*DIRECTIONS FOR THIS TASK*:
Please set out each line below exactly as it stands, without the images.

##### SUPPLIED INFORMATION #####

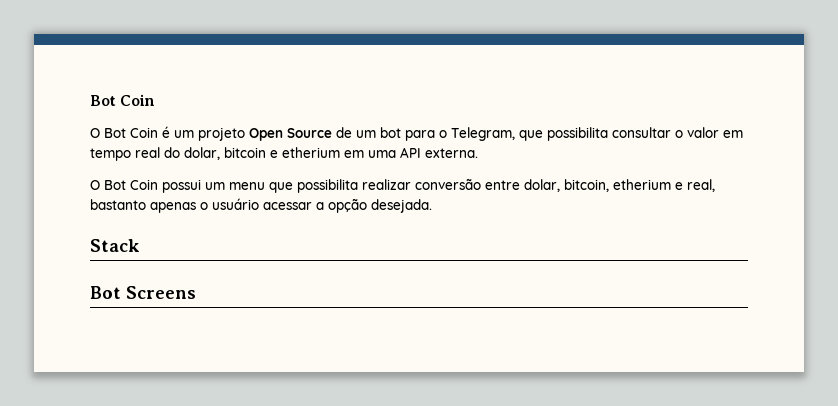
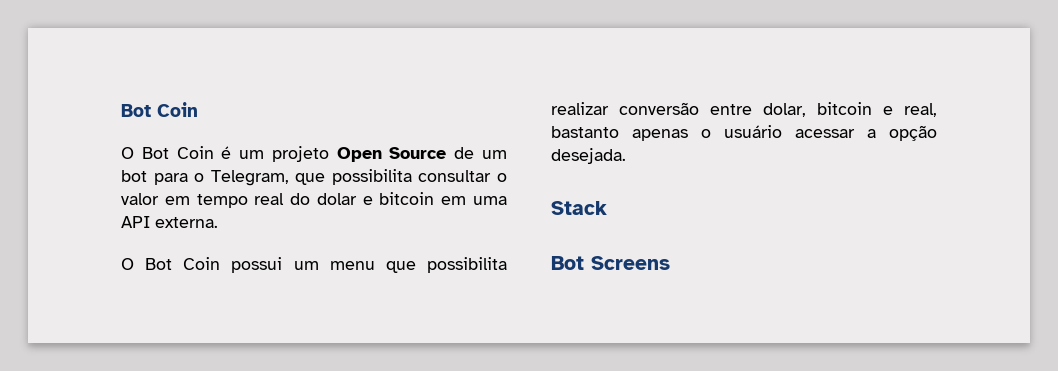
[184,147,340,160] dolar, bitcoin e etherium -> [316,192,435,205] dolar e bitcoin
[564,179,671,192] bitcoin, etherium -> [817,102,872,115] bitcoin

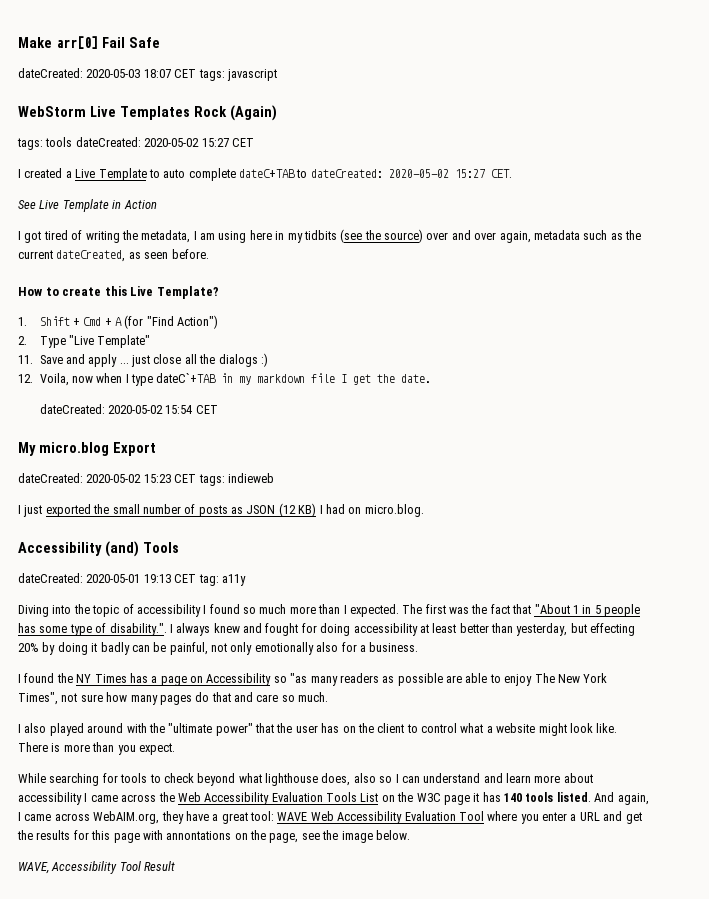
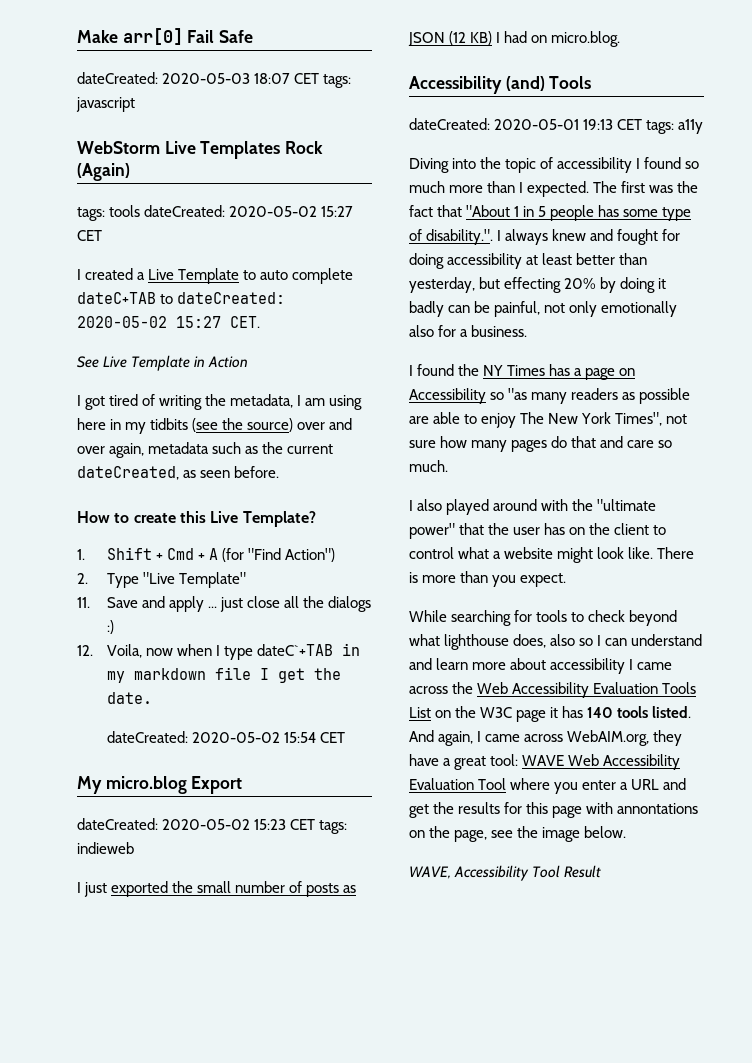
[198,574,219,586] tag: -> [646,120,675,134] tags:

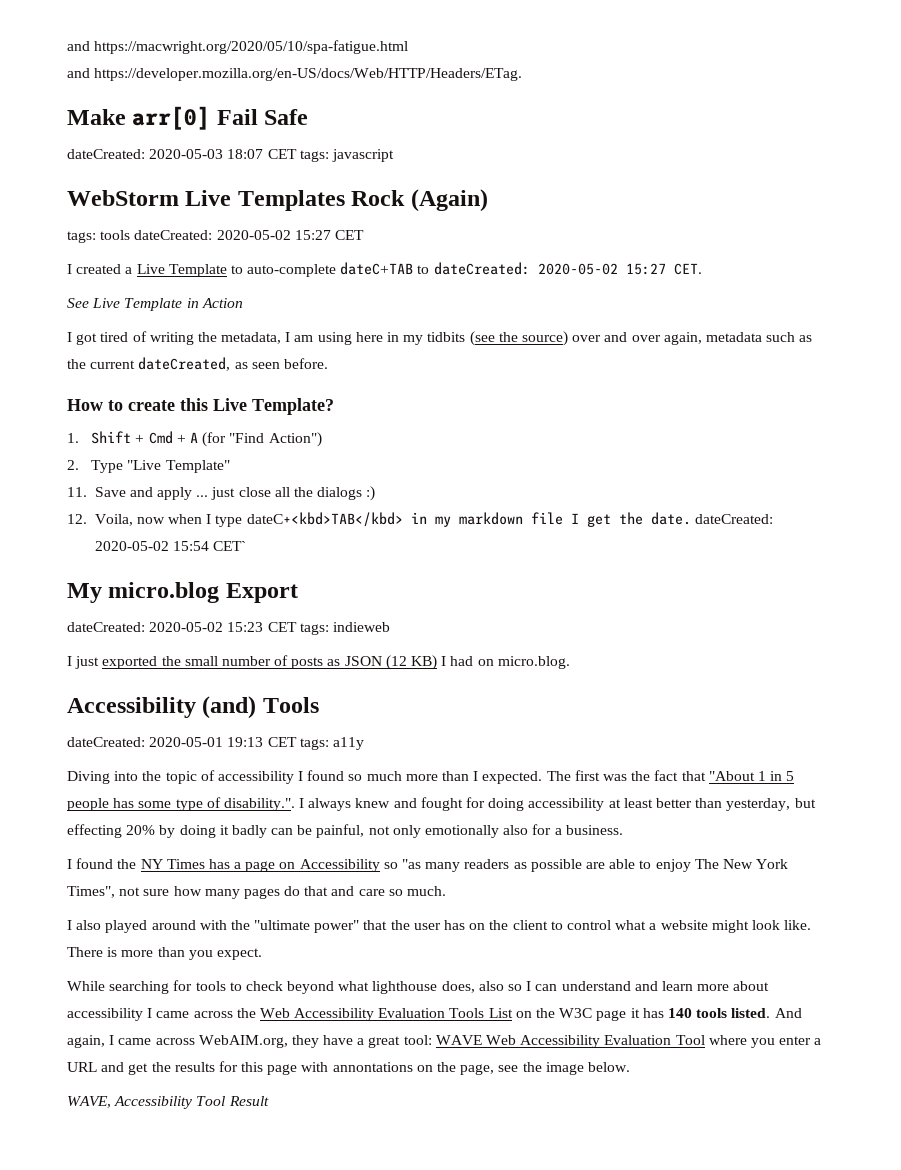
(77, 36) none -> [67,40,409,54] [67,68,523,81] and https://macwright.org/2020/05/10/spa-fatigue.html // and https://developer.mozilla.org/en-US/docs/Web/HTTP/Headers/ETag. //
[260,268,354,284] auto complete -> [247,264,337,277] auto-complete
[257,644,334,656] dateC`+TAB -> [246,512,403,527] dateC+<kbd>TAB</kbd>
(152, 698) // -> (691, 518) none
[320,732,346,743] CET -> [213,541,247,551] CET`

#####

*EXERCISE RESPONSE*:
[184,147,340,160] dolar, bitcoin e etherium -> [316,192,435,205] dolar e bitcoin
[564,179,671,192] bitcoin, etherium -> [817,102,872,115] bitcoin

[198,574,219,586] tag: -> [646,120,675,134] tags:

(77, 36) none -> [67,40,409,54] [67,68,523,81] and https://macwright.org/2020/05/10/spa-fatigue.html // and https://developer.mozilla.org/en-US/docs/Web/HTTP/Headers/ETag. //
[260,268,354,284] auto complete -> [247,264,337,277] auto-complete
[257,644,334,656] dateC`+TAB -> [246,512,403,527] dateC+<kbd>TAB</kbd>
(152, 698) // -> (691, 518) none
[320,732,346,743] CET -> [213,541,247,551] CET`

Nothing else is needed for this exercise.